When I watched the heartbreaking video of 10-year-old Tom Held, a victim of relentless bullying, I choked up with tears, and I flashed back to my boyhood, feeling a burning sense of shame all over again.
That is because during one or two years in grade school I was a bully myself. It was back in the mid-1950s at Washington Elementary School in south St. Cloud. There was a girl in our class whose name was Elizabeth. She was a rather uncoordinated, clumsy girl with pitch-black hair that reminded us of the hair of a Halloween witch. So we teased her. Behind her back, we thought, but of course she had to have been aware of every slight and taunt.
Some of us students would play a mean playground-recess game we called “Lizzie’s Fleas.” One of us would walk or run up to Elizabeth, touch her, then run over to somebody else and “tag” that kid while chanting, “You got Lizzie’s fleas! You got Lizzie’s fleas!” And then, that student would hurry over to somebody else, tag them, and repeat the taunt, thus continuing the cruel game. All of the participants in the game were boys, not surprising considering the ingrained chauvinism so prevalent in that day and age.
Even as we indulged in that rotten game we knew it was wrong; we knew it was hurtful; and we did it anyway. What’s even worse is the teachers on the playground were completely aware of what was going on, and they never once did anything to stop it. At least they never told any of us to stop it.
Through the years, I’ve often looked back at the inexcusable, sadistic “game” and felt so ashamed. And years later, as I became more aware of the terrible outcomes of kids being bullied, the more I felt the burning shame. Poor Elizabeth. How she must have suffered in shame and silence. How could we have been such cruel kids? Bullying, not unlike the sexual assaults so much in the news these days, is always devastating to its victims. It can knock kids’ confidence right out of them quicker than a punch to the stomach; it can shred their sense of self-worth; it can cause them to turn inward or to lash out in violence. And, as we are so well aware in recent years, it can lead children to commit suicide. Suicide among children and teenagers, especially among girls, is on the rise, and most experts believe the increase is directly due to cyber-bullying, which can be merciless, never-ending, ‘round the clock.

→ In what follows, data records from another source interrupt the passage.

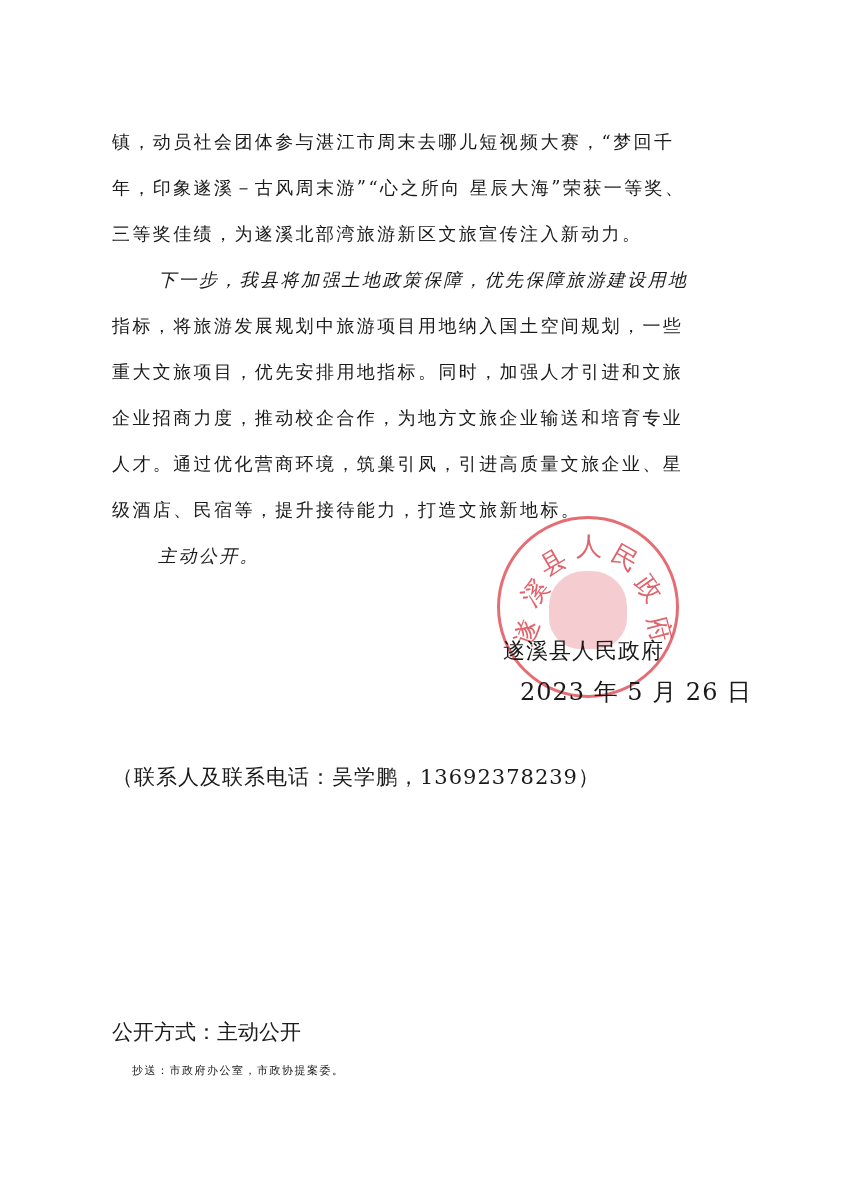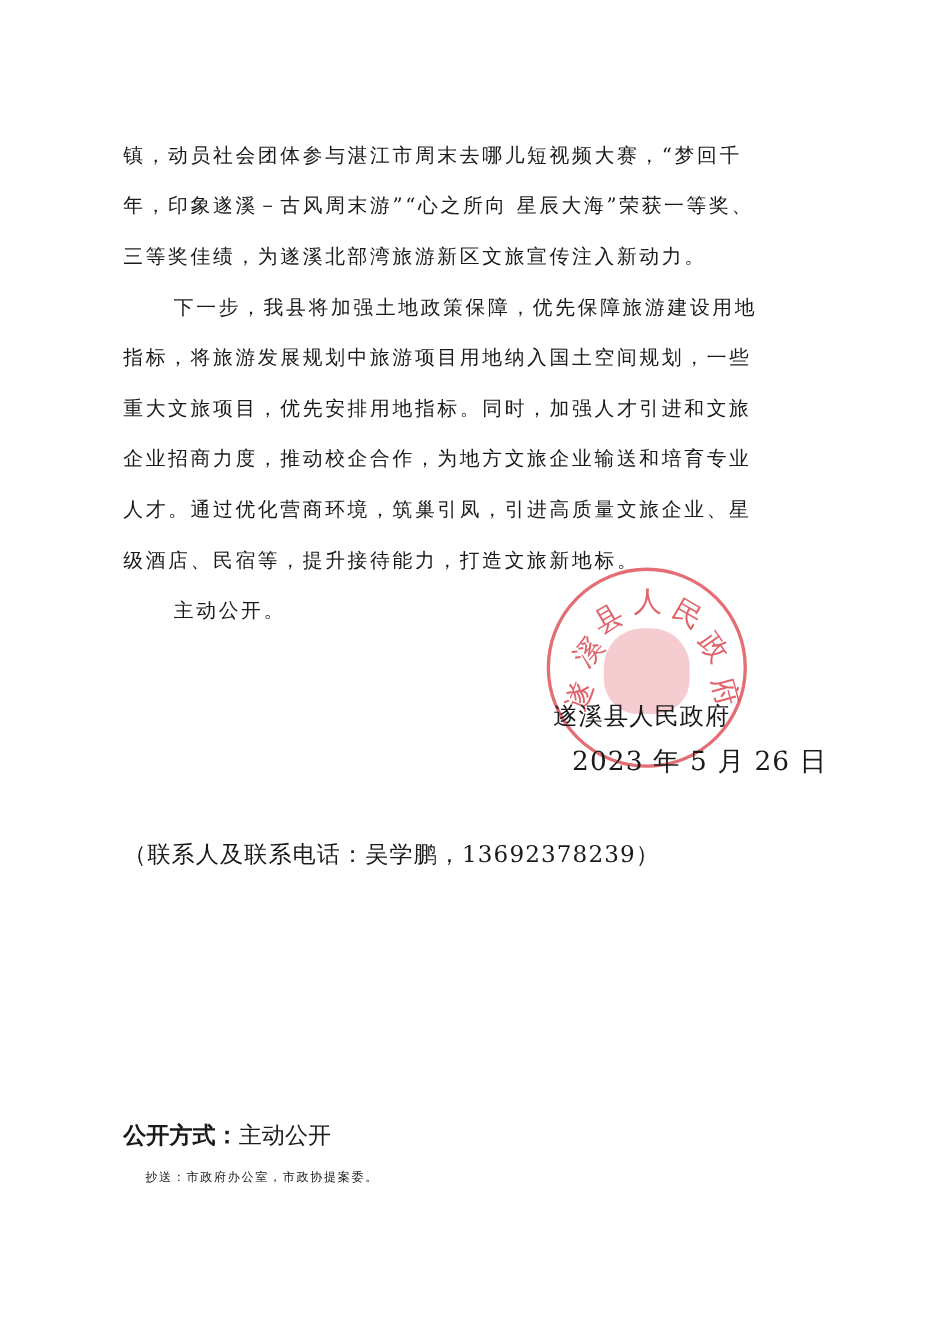--- a/index.html
+++ b/index.html
@@ -4,37 +4,37 @@
   <style>
     html, body { margin: 0; padding: 0; }
     body {
       width: 850px; height: 1201px; background: #ffffff; position: relative; overflow: hidden;
       font-family: "DejaVu Serif", "Liberation Serif", serif; color: #1a1a1a;
     }
     .line {
       position: absolute; left: 112px; font-size: 18px; line-height: 1; white-space: nowrap;
       letter-spacing: 2.4px;
     }
-    .indent { left: 158px; }
+    .indent { left: 158px; font-style: italic; }
     .seal {
       position: absolute; left: 497px; top: 516px; width: 182px; height: 182px;
       border-radius: 50%; border: 3px solid rgba(220,60,70,0.75); box-sizing: border-box;
     }
     .seal-inner {
       position: absolute; left: 50%; top: 50%; width: 78px; height: 78px; transform: translate(-50%,-46%);
       border-radius: 45% 45% 40% 40%; background: rgba(226,110,120,0.35);
     }
     .seal-char {
       position: absolute; font-size: 26px; color: rgba(215,55,65,0.78); font-family: "DejaVu Serif", serif;
     }
     .signer { position: absolute; left: 503px; top: 636px; font-size: 22px; letter-spacing: 1px; }
     .date { position: absolute; left: 520px; top: 676px; font-size: 24px; letter-spacing: 1px; }
     .contact { position: absolute; left: 112px; top: 763px; font-size: 21px; letter-spacing: 1px; }
     .pub { position: absolute; left: 112px; top: 1018px; font-size: 21px; font-family: "DejaVu Sans", sans-serif; }
-    .pub b { font-weight: bold; }
+    .pub b { font-weight: normal; }
     .cc { position: absolute; left: 132px; top: 1063px; font-size: 11px; letter-spacing: 1.5px; font-family: "DejaVu Sans", sans-serif; }
   </style>
 </head>
 <body>
 
 <div>
   <div class="line" style="top:133px">镇，动员社会团体参与湛江市周末去哪儿短视频大赛，“梦回千</div>
   <div class="line" style="top:179px">年，印象遂溪－古风周末游”“心之所向 星辰大海”荣获一等奖、</div>
   <div class="line" style="top:225px">三等奖佳绩，为遂溪北部湾旅游新区文旅宣传注入新动力。</div>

I’d always wanted to apologize to Elizabeth, but I did not know where she was or how to contact her. Years ago, I wrote a column about the cruelty of our mindless, stupid, vicious game of “Lizzie’s Fleas.” A classmate from those grade-school years, a woman named Jeanine, happened to read that column and sent it to Elizabeth because she’d stayed in touch and knew where she lived. Jeanine wrote me at the newspaper to inform me that Elizabeth did indeed remember the mean game but that she had managed to brush it off, at least later. She told Jeanine to tell me she appreciated my reaching out to apologize but that the long-ago hurt was all but forgotten and certainly forgiven.
Thank you, Elizabeth. It’s ironic you have forgotten it, but I have not. It’s yet another reminder people who hurt others also hurt themselves in one way or another, somewhere down the line. It’s the lesson tyrants (and diehard bullies) never seem to learn – or learn too late.
Dear readers: Please read the story about bully victim Tom Held in today’s newspaper, and then sit down with family members and have a good discussion about how all forms of bullying, even mild verbal teasing, can hurt children so deeply, so badly.
As Tim Held, the father of Tom, told me: The real solution to bullying must start and stop in the home.